My last week was spent in northeastern France’s rolling, green countryside that had been transformed by the First World
War seventy-five years before. Whole towns, like Chauny near the River Somme, were completely rebuilt after the war. Post
offices, train stations, and schools wore a stylish, but also sad, 1920s deco look. I wondered to see so much farmland plowed
and planted, half expecting to find shrapnel and shell fragments along the roadsides. A gruff and formal farmer told me it
was the best farmland in Europe, all of it in use. But he was suspicious of my inquiry, and I could not easily suppose that
so many tons of high explosive had greatly improved the soil.
I noticed everywhere that each French town had raised a memorial to its war dead: the smallest village might list twenty
sons lost between 1914 and 1918. I often stopped cycling to read these tributes. One could devote a whole summer to the dozens
of large military cemeteries in northern France, some containing the graves of tens of thousands of fallen soldiers: Frenchmen,
British, Canadians, Australians, Americans, colonials . . . and Germans. On tombstones, one finds the Star of David among
Germany’s First World War dead and Arabic inscriptions above the French words “Mort Pour La France”

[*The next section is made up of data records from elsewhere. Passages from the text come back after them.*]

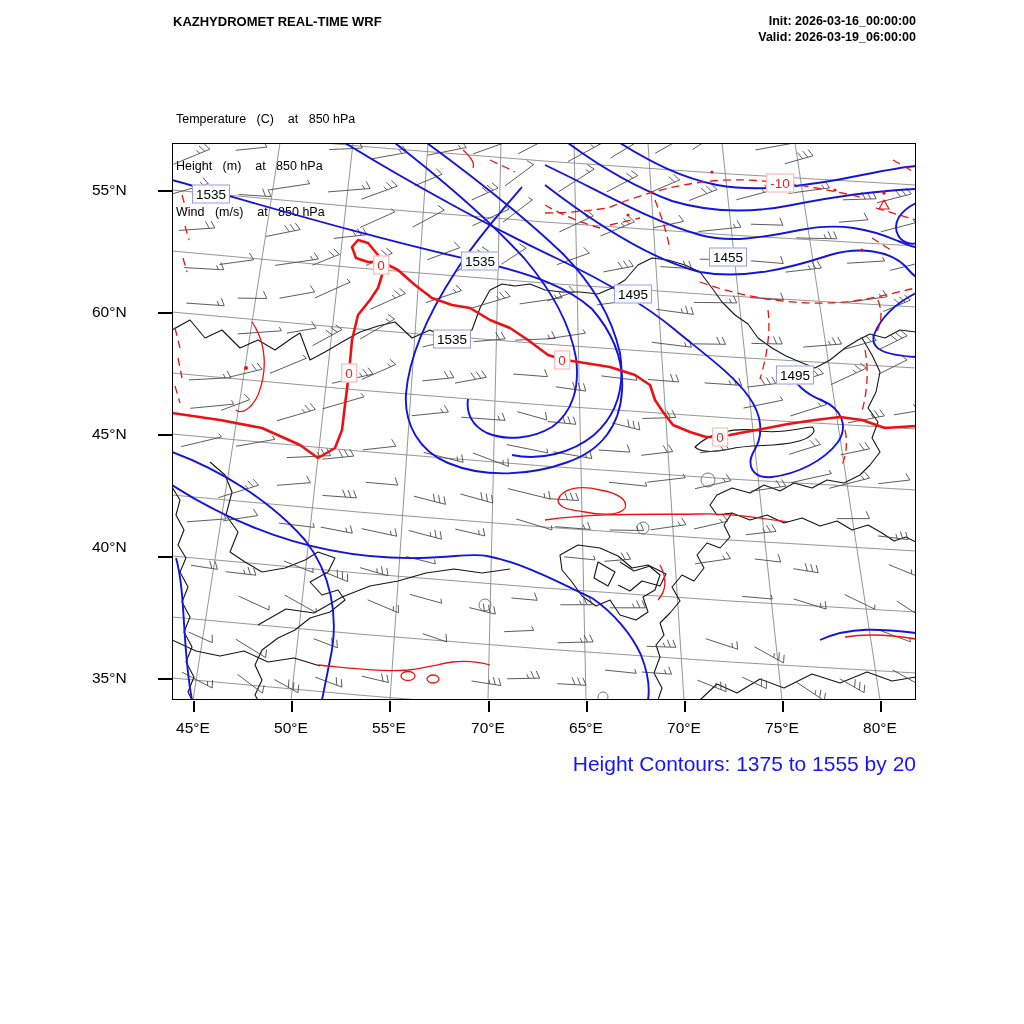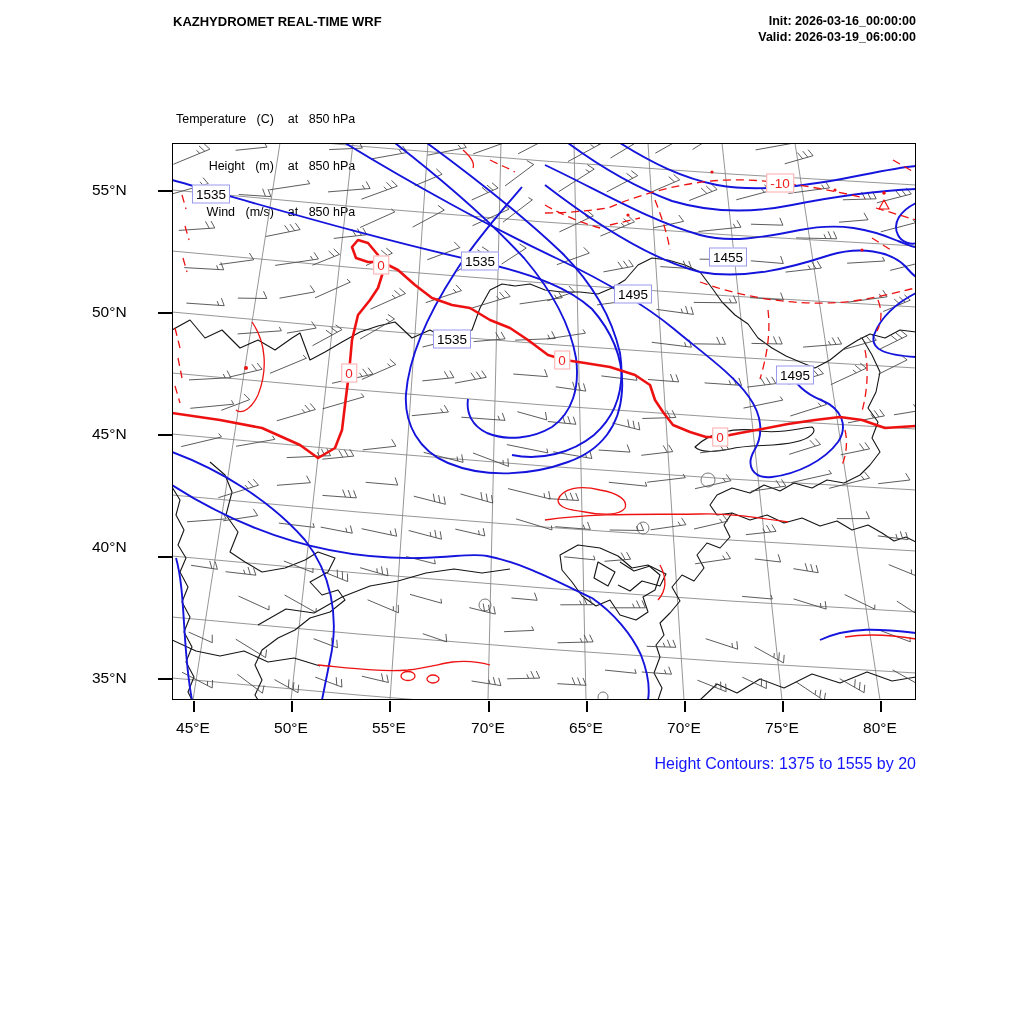--- a/index.html
+++ b/index.html
@@ -1,29 +1,29 @@
 <!DOCTYPE html>
 <html><head>
 <meta charset="utf-8">
 <style>
   html,body{margin:0;padding:0;background:#fff;}
   #page{position:relative;width:1024px;height:1024px;background:#fff;overflow:hidden;
         font-family:"Liberation Sans",sans-serif;color:#000;}
   #title{position:absolute;left:173px;top:14px;font-size:13px;font-weight:bold;letter-spacing:0;}
   #initvalid{position:absolute;right:108px;top:13px;text-align:right;font-size:12.5px;font-weight:bold;line-height:16px;}
-  #legend{position:absolute;left:176px;top:81px;font-size:12.5px;line-height:15.5px;white-space:pre;text-align:right;}
+  #legend{position:absolute;left:176px;top:81px;font-size:12.5px;line-height:15.5px;white-space:pre;}
   #mapsvg{position:absolute;left:172px;top:143px;width:744px;height:557px;}
   .lat-label{position:absolute;font-size:15.5px;width:60px;text-align:left;}
   .lon-label{position:absolute;font-size:15.5px;width:70px;text-align:center;}
   .tick{position:absolute;background:#000;}
   .cl{position:absolute;transform:translate(-50%,-50%);background:#fff;font-size:13.5px;
       padding:0 3px;line-height:17px;border:1px solid;white-space:nowrap;}
   .cl-h{color:#000000;border-color:#9999ee;}
   .cl-t{color:#ee2222;border-color:#ffaaaa;}
-  #footer{position:absolute;right:108px;top:751px;text-align:right;font-size:16px;line-height:26px;}
+  #footer{position:absolute;right:108px;top:751px;text-align:right;font-size:21px;line-height:26px;}
   #footer .h{color:#1414ff;}
   #footer .t{color:#ff1414;}
 </style>
 </head>
 <body>
 
 <div id="page">
   <div id="title">KAZHYDROMET REAL-TIME WRF</div>
   <div id="initvalid">
     <div>Init: 2026-03-16_00:00:00</div>
@@ -356,21 +356,21 @@
       <div class="cl cl-h" style="left: 452px; top: 339px;">1535</div>
       <div class="cl cl-t" style="left: 381px; top: 265px;">0</div>
       <div class="cl cl-t" style="left: 562px; top: 360px;">0</div>
       <div class="cl cl-t" style="left: 349px; top: 373px;">0</div>
       <div class="cl cl-h" style="left: 795px; top: 375px;">1495</div>
       <div class="cl cl-t" style="left: 720px; top: 437px;">0</div>
     </div>
   <div id="axis-layer">
       <div class="lat-label" style="left: 92px; top: 181px;">55°N</div>
       <div class="tick" style="left: 158px; top: 190px; width: 14px; height: 1.5px;"></div>
-      <div class="lat-label" style="left: 92px; top: 303px;">50°N</div>
+      <div class="lat-label" style="left: 92px; top: 303px;">60°N</div>
       <div class="tick" style="left: 158px; top: 312px; width: 14px; height: 1.5px;"></div>
       <div class="lat-label" style="left: 92px; top: 425px;">45°N</div>
       <div class="tick" style="left: 158px; top: 434px; width: 14px; height: 1.5px;"></div>
       <div class="lat-label" style="left: 92px; top: 538px;">40°N</div>
       <div class="tick" style="left: 158px; top: 556px; width: 14px; height: 1.5px;"></div>
       <div class="lat-label" style="left: 92px; top: 669px;">35°N</div>
       <div class="tick" style="left: 158px; top: 678px; width: 14px; height: 1.5px;"></div>
       <div class="lon-label" style="left: 158px; top: 719px;">45°E</div>
       <div class="tick" style="left: 193px; top: 701px; width: 1.5px; height: 11px;"></div>
       <div class="lon-label" style="left: 256px; top: 719px;">50°E</div>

-- ”Died For France.” In a day’s ride from Chauny to Arras, I passed the graves of many soldiers. With the
mopping-up operations underway in Iraq, a German caretaker in one cemetery asked me laconically if I did not prefer le
cyclotourisme to la guerre. In the huge British cemetery in Arras, the headstones displayed, besides a soldier’s
name and age, the name and insignia of his regiment and the date of his death. Beside the field of some four thousand graves
stood walls twice the height of a man and as long as a soccer field on which were listed the names of forty thousand soldiers
whose bodies are presumed to lie in the surrounding countryside, the best farmland of Europe. Thousands of these men were
killed in a single day. Their tragic courage, about which we have grown somewhat glib, can seem pointless only in the context
of this great indiscriminate destruction.

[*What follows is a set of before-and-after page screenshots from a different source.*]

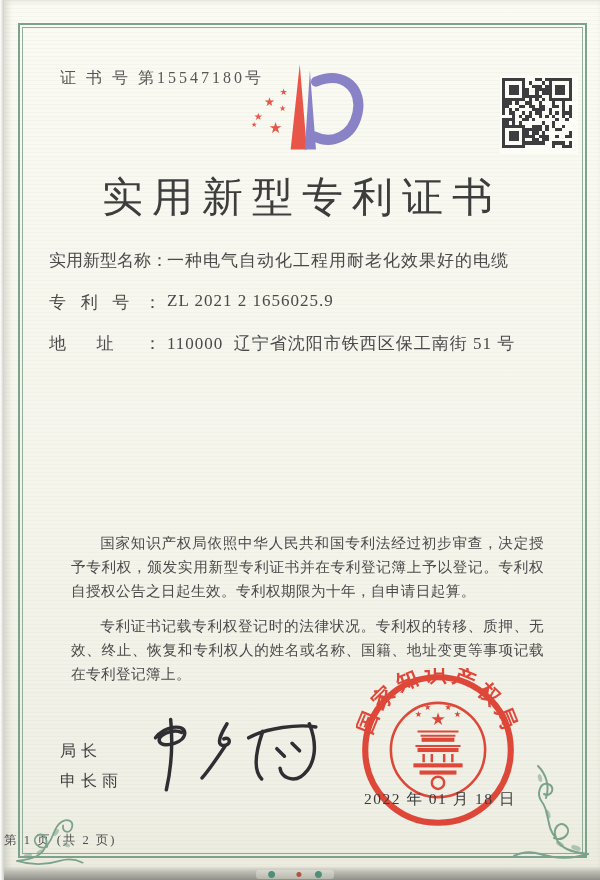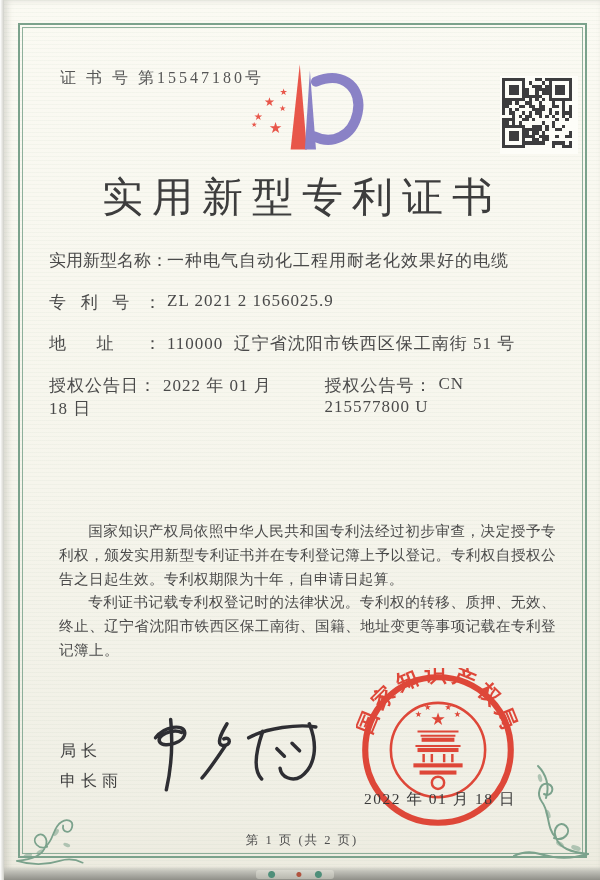--- a/index.html
+++ b/index.html
@@ -49,34 +49,34 @@
   .fields{position:absolute;left:45px;top:249px;width:498px;font-size:17px;color:#4a4a4a;}
   .field-row{height:24px;margin-bottom:17.5px;white-space:nowrap;}
   .field-label{display:inline-block;width:112px;text-align:justify;text-align-last:justify;
     vertical-align:top;letter-spacing:0;}
   .field-value{white-space:pre-wrap;letter-spacing:1px;padding-left:6px;}
   .grant-row{display:flex;gap:34px;}
   .grant-pair .field-label{width:auto;text-align-last:auto;letter-spacing:1px;}
 
   .paragraphs{position:absolute;left:55px;top:520px;width:497px;font-size:14.6px;
     line-height:1.63;color:#4a4a4a;text-align:justify;letter-spacing:.4px;}
-  .paragraphs p{margin:0;text-indent:2em;}
+  .paragraphs p{margin:12px;text-indent:2em;}
 
   .signer{position:absolute;left:56px;top:736px;font-size:16px;letter-spacing:5px;color:#3f3f3f;line-height:30px;}
   .signature{position:absolute;left:132px;top:708px;width:195px;height:90px;}
   .sig-stroke{fill:none;stroke:#2e2e33;stroke-width:3.2;stroke-linecap:round;stroke-linejoin:round;}
 
   .seal{position:absolute;left:352px;top:668px;width:164px;height:164px;opacity:.93;}
   .seal-red{fill:var(--seal_red,#dd3b2c);}
   .seal-stroke{fill:none;stroke:var(--seal_red,#dd3b2c);}
   .seal-txt{font-size:21px;letter-spacing:5px;font-weight:bold;font-family:"Liberation Serif","DejaVu Serif",serif;}
   .seal-star{font-family:"DejaVu Sans",sans-serif;text-anchor:middle;}
   .seal-date{position:absolute;left:360px;top:789px;font-size:15.5px;letter-spacing:1.5px;color:#3a3a3a;z-index:5;}
 
-  .footer{position:absolute;left:0;right:0;top:832px;text-align:center;font-size:12.5px;
+  .footer{position:absolute;left:0;right:0;top:832px;font-size:12.5px;
     letter-spacing:2px;color:#4e4e4e;}
 
   .ornament{position:absolute;z-index:3;}
   .orn-left{left:2px;top:806px;width:86px;height:62px;}
   .orn-right{right:8px;top:762px;width:80px;height:100px;transform:scaleX(-1);}
   .orn-stroke{fill:none;stroke:var(--frame_green,#7ba28c);stroke-width:2;stroke-linecap:round;}
   .orn-fill{fill:var(--frame_green,#7ba28c);opacity:.55;}
 
   .logo-red{fill:var(--logo_red,#e8564a);}
   .logo-purple{fill:var(--logo_purple,#8a82c6);}
@@ -555,33 +555,25 @@
   <div class="fields">
     <div class="field-row">
       <span class="field-label">实用新型名称：</span><span class="field-value">一种电气自动化工程用耐老化效果好的电缆</span>
     </div>
     <div class="field-row">
       <span class="field-label">专利号：</span><span class="field-value">ZL 2021 2 1656025.9</span>
     </div>
     <div class="field-row">
       <span class="field-label">地址：</span><span class="field-value">110000  辽宁省沈阳市铁西区保工南街 51 号</span>
     </div>
-    <div class="field-row grant-row">
-      <span class="grant-pair">
-        <span class="field-label">授权公告日：</span><span class="field-value">2022 年 01 月 18 日</span>
-      </span>
-      <span class="grant-pair">
-        <span class="field-label">授权公告号：</span><span class="field-value">CN 215577800 U</span>
-      </span>
-    </div>
   </div>
 
   <div class="paragraphs">
     <p>国家知识产权局依照中华人民共和国专利法经过初步审查，决定授予专利权，颁发实用新型专利证书并在专利登记簿上予以登记。专利权自授权公告之日起生效。专利权期限为十年，自申请日起算。</p>
-    <p>专利证书记载专利权登记时的法律状况。专利权的转移、质押、无效、终止、辽宁省沈阳市铁西区保工南街、国籍、地址变更等事项记载在专利登记簿上。</p>
+    <p>专利证书记载专利权登记时的法律状况。专利权的转移、质押、无效、终止、恢复和专利权人的姓名或名称、国籍、地址变更等事项记载在专利登记簿上。</p>
   </div>
 
   <div class="signer">
     <div>局长</div>
     <div>申长雨</div>
   </div>
 
   <svg class="signature" viewBox="0 0 180 80">
     <path class="sig-stroke" d="M 18,26 C 26,15 44,13 45,21 C 46,30 26,36 22,30 C 18,24 34,17 42,21"></path>
     <path class="sig-stroke" d="M 32,9 C 34,30 33,52 28,74"></path>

At last I returned to Lille. The city in the first week of April was warmer and leafier than when I had left it in February.
I celebrated Easter Sunday in the city’s Cathedral of St. Maurice among a substantial but not overwhelming congregation:
as everyone notes, the French are no great church-goers. Lille had its own star-shaped citadel and surrounding park where
the French walked, with their children and dogs, all Sunday afternoon. In the evening of my last day in France, I sat near
the Church of San Sauveur, near Lille’s law school. That small Gothic church, almost a chapel really, remains my last
memory. It was a quiet place that might have kept a photographer, a painter, or a writer at work for a week. Thinking myself
only a tourist still, I left the church, and the next day France, heading for Brussels airport, and home.